*** Opening RECORDS SUPPLIED ***
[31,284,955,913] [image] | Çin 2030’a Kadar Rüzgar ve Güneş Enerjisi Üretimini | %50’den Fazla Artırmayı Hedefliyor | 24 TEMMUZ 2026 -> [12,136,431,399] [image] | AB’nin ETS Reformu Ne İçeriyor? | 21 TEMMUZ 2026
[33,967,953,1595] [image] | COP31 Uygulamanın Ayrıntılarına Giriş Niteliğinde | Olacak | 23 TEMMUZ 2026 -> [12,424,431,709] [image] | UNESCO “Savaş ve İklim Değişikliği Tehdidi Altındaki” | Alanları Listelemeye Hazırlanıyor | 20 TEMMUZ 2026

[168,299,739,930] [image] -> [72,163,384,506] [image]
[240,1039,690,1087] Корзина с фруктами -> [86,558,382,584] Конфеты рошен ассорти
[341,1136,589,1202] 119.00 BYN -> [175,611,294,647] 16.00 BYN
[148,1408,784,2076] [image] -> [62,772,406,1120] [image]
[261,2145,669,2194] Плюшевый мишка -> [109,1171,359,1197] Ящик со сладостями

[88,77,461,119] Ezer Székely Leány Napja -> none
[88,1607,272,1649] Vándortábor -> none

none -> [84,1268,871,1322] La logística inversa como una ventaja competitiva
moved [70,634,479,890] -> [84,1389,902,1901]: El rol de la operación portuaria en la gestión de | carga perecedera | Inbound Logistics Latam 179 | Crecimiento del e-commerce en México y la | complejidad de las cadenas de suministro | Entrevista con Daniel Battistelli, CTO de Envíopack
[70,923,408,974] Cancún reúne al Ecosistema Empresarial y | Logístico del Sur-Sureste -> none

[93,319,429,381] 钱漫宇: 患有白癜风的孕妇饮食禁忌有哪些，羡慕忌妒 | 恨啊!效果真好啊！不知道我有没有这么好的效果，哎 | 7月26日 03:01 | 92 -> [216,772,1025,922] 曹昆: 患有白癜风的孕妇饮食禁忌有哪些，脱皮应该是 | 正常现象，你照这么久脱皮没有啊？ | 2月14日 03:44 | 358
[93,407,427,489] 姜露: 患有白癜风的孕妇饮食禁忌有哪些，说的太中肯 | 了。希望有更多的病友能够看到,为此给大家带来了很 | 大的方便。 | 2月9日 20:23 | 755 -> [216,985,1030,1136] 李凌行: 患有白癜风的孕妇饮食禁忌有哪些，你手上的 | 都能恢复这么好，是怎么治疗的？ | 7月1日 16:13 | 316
*** Closing RECORDS SUPPLIED ***
**PROBLEM REQUIREMENTS:**
The data, all of it, should be transcribed exactly.

**WRITTEN ANSWER:**
[31,284,955,913] [image] | Çin 2030’a Kadar Rüzgar ve Güneş Enerjisi Üretimini | %50’den Fazla Artırmayı Hedefliyor | 24 TEMMUZ 2026 -> [12,136,431,399] [image] | AB’nin ETS Reformu Ne İçeriyor? | 21 TEMMUZ 2026
[33,967,953,1595] [image] | COP31 Uygulamanın Ayrıntılarına Giriş Niteliğinde | Olacak | 23 TEMMUZ 2026 -> [12,424,431,709] [image] | UNESCO “Savaş ve İklim Değişikliği Tehdidi Altındaki” | Alanları Listelemeye Hazırlanıyor | 20 TEMMUZ 2026

[168,299,739,930] [image] -> [72,163,384,506] [image]
[240,1039,690,1087] Корзина с фруктами -> [86,558,382,584] Конфеты рошен ассорти
[341,1136,589,1202] 119.00 BYN -> [175,611,294,647] 16.00 BYN
[148,1408,784,2076] [image] -> [62,772,406,1120] [image]
[261,2145,669,2194] Плюшевый мишка -> [109,1171,359,1197] Ящик со сладостями

[88,77,461,119] Ezer Székely Leány Napja -> none
[88,1607,272,1649] Vándortábor -> none

none -> [84,1268,871,1322] La logística inversa como una ventaja competitiva
moved [70,634,479,890] -> [84,1389,902,1901]: El rol de la operación portuaria en la gestión de | carga perecedera | Inbound Logistics Latam 179 | Crecimiento del e-commerce en México y la | complejidad de las cadenas de suministro | Entrevista con Daniel Battistelli, CTO de Envíopack
[70,923,408,974] Cancún reúne al Ecosistema Empresarial y | Logístico del Sur-Sureste -> none

[93,319,429,381] 钱漫宇: 患有白癜风的孕妇饮食禁忌有哪些，羡慕忌妒 | 恨啊!效果真好啊！不知道我有没有这么好的效果，哎 | 7月26日 03:01 | 92 -> [216,772,1025,922] 曹昆: 患有白癜风的孕妇饮食禁忌有哪些，脱皮应该是 | 正常现象，你照这么久脱皮没有啊？ | 2月14日 03:44 | 358
[93,407,427,489] 姜露: 患有白癜风的孕妇饮食禁忌有哪些，说的太中肯 | 了。希望有更多的病友能够看到,为此给大家带来了很 | 大的方便。 | 2月9日 20:23 | 755 -> [216,985,1030,1136] 李凌行: 患有白癜风的孕妇饮食禁忌有哪些，你手上的 | 都能恢复这么好，是怎么治疗的？ | 7月1日 16:13 | 316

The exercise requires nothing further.